Gdybyśmy żyli w normalnym państwie, zapewne tego typu pomysł byłby jak najbardziej godny wsparcia. Kto bowiem nie chce, żeby ludzie, którzy piszą nienawistne komentarze pod adresem innych, nie zostali napiętnowani? Zwłaszcza jeśli chodzi o dzieci i młodzież, która jest nieodporna i ma z tego powodu problemy psychiczne?

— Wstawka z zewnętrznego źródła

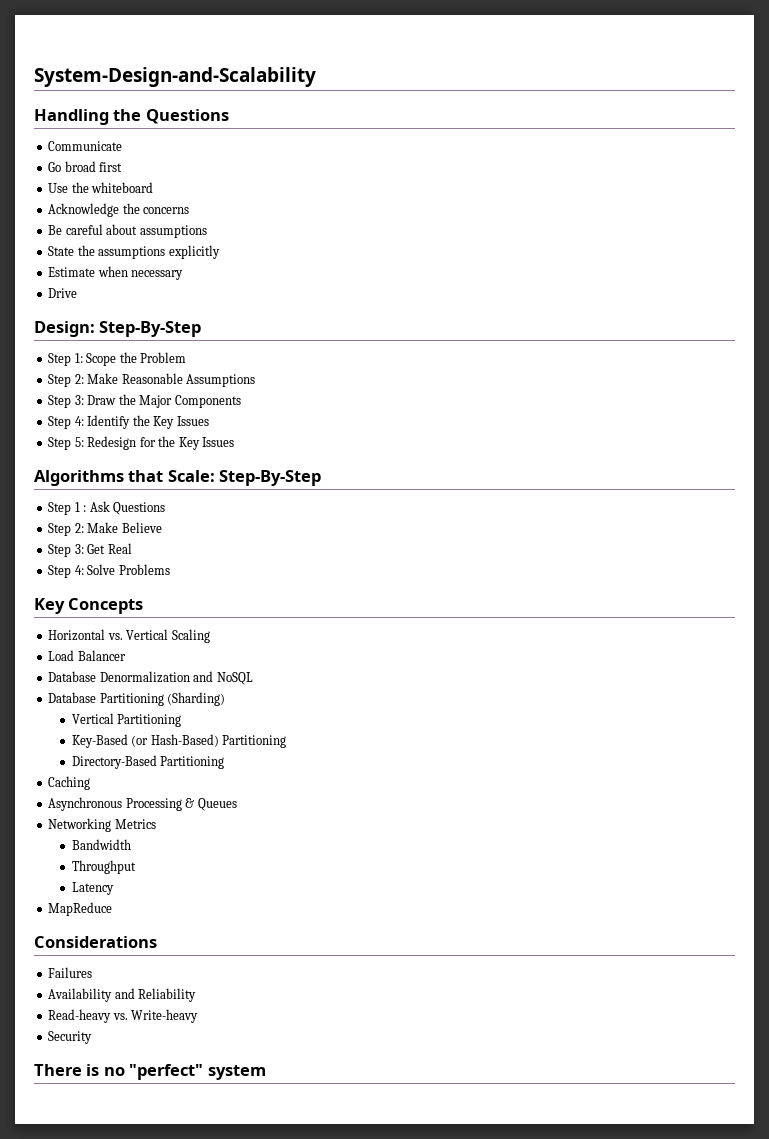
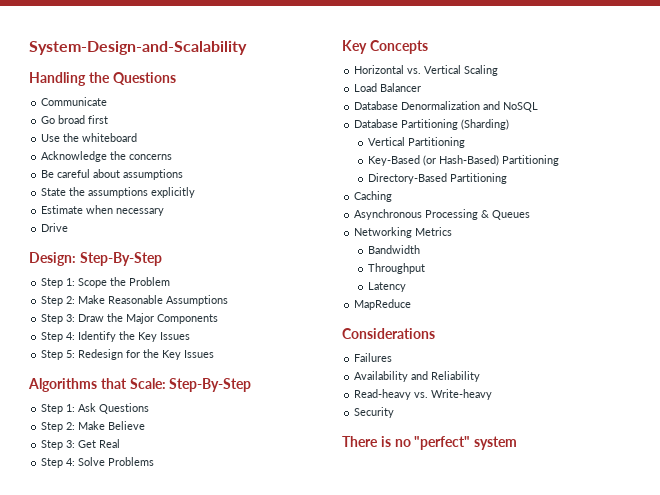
[74,502,87,512] 1 : -> [66,404,76,412] 1:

Rzecz w tym, że żadnego przepisu nie można odizolować od innych, a ten trzeba rozpatrywać w kontekście penalizacji „mowy nienawiści”, czego chce koalicja 13 grudnia. Na mocy nowego prawa wyrażenie swoich poglądów, czy nawet po prostu przytoczenie fragmentu z Biblii np. o homoseksualizmie, może skutkować karą więzienia. Projekt ścigania „hejterów w internecie” może stać się narzędziem w rękach władzy i ludzi ją popierających, aby ścigać komentarze im nieprzychylne, a także piętnować poglądy prawicowe, konserwatywne i chrześcijańskie.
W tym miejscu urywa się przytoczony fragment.